The Tribunal proceedings

  1. Directions made at a case conference after the review application was lodged included a direction that ALL provide a schedule setting out the documents he wishes to be amended and how he wishes them to be amended, and specifying any other remedy sought by him including the quantum of damages if any.

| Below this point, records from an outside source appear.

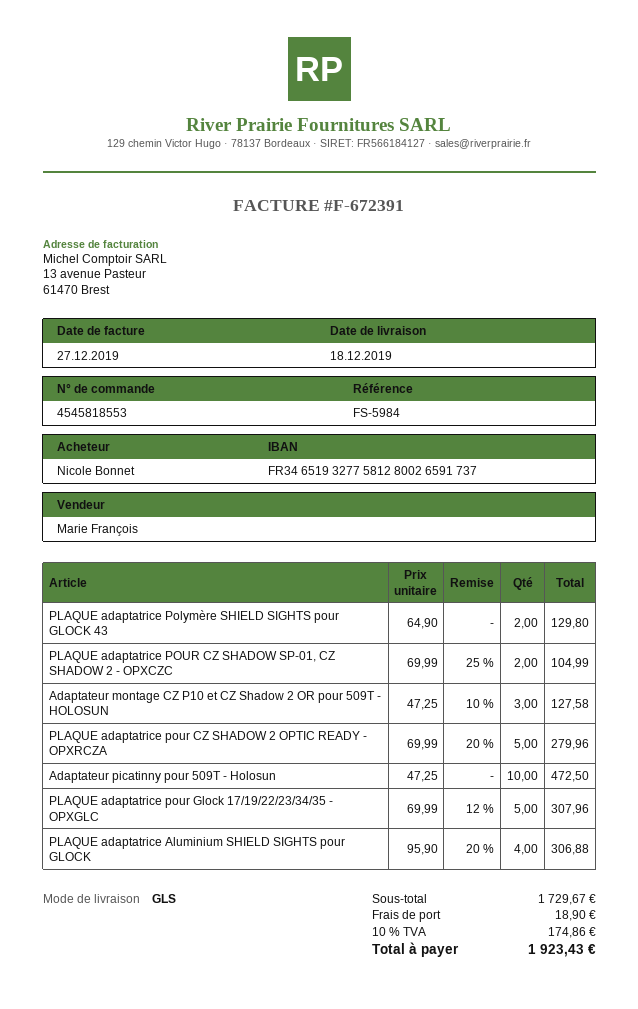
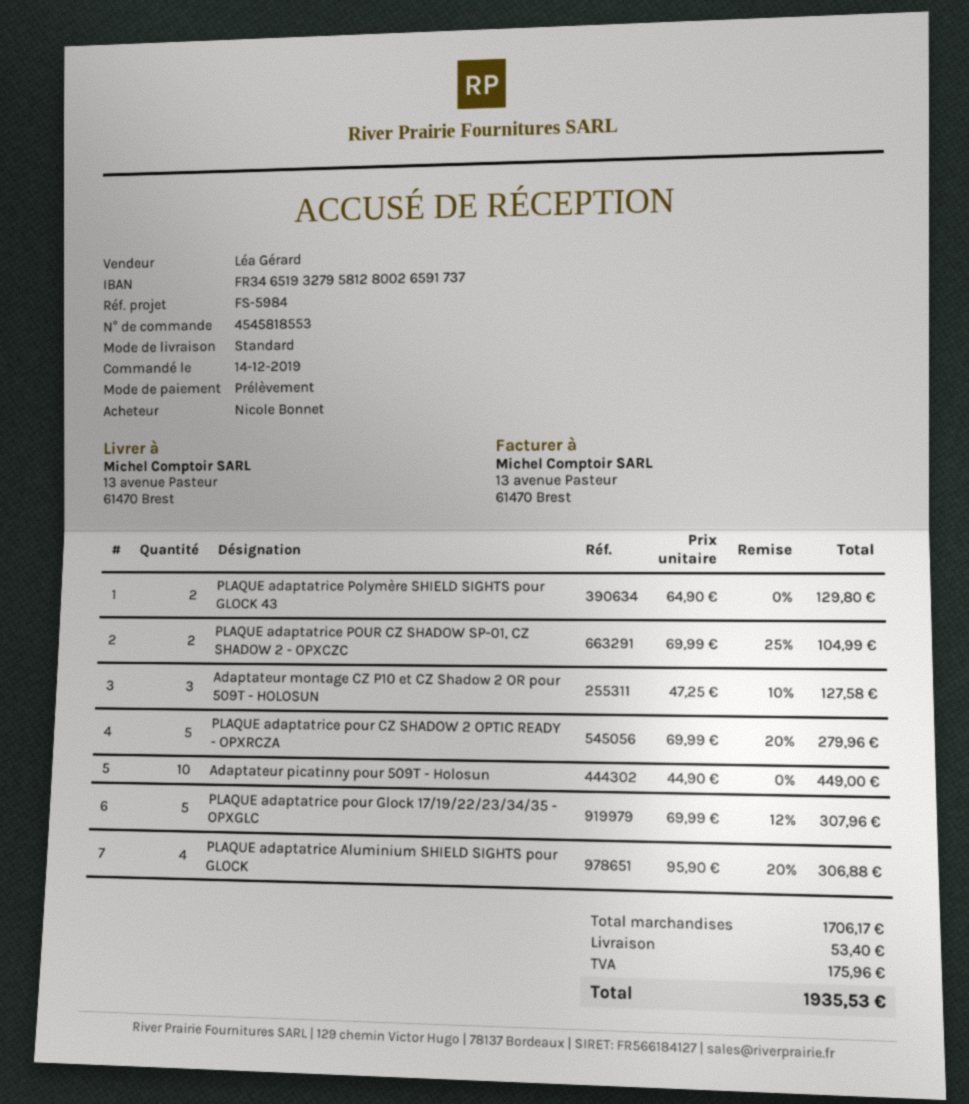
sales rep: Marie François -> Léa Gérard
bank account: FR3465193277581280026591737 -> FR3465193279581280026591737
shipping method: GLS -> standard
Adaptateur picatinny pour 509T - Holosun: 10 x 47.25 = 472.50 -> 10 x 44.90 = 449.00
subtotal: 1729.67 -> 1706.17
shipping: 18.90 -> 53.40
tax: 174.86 -> 175.96
total: 1923.43 -> 1935.53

  2. On 25 February 2019 ALL provided a statement of the remedies he is seeking, which includes 32 items. The list is detailed, and in summary, ALL asserts that the Internal Review acknowledged and identified only some of the false or inaccurate information recorded in his medical record. The orders he is seeking include orders for further amendments and notations, an apology, orders as to how his medical record is to be stored, changes to SLHD practice, orders relating to alleged illegal and negligent acts, acknowledgement of further breaches of HPPs, orders that his involuntary admission was a result of systemic failure, and orders informing the Medical Board and HCCC about certain medical practitioners. On 19 March 2019 ALL advised the Tribunal that he is seeking damages in the order of $1.00.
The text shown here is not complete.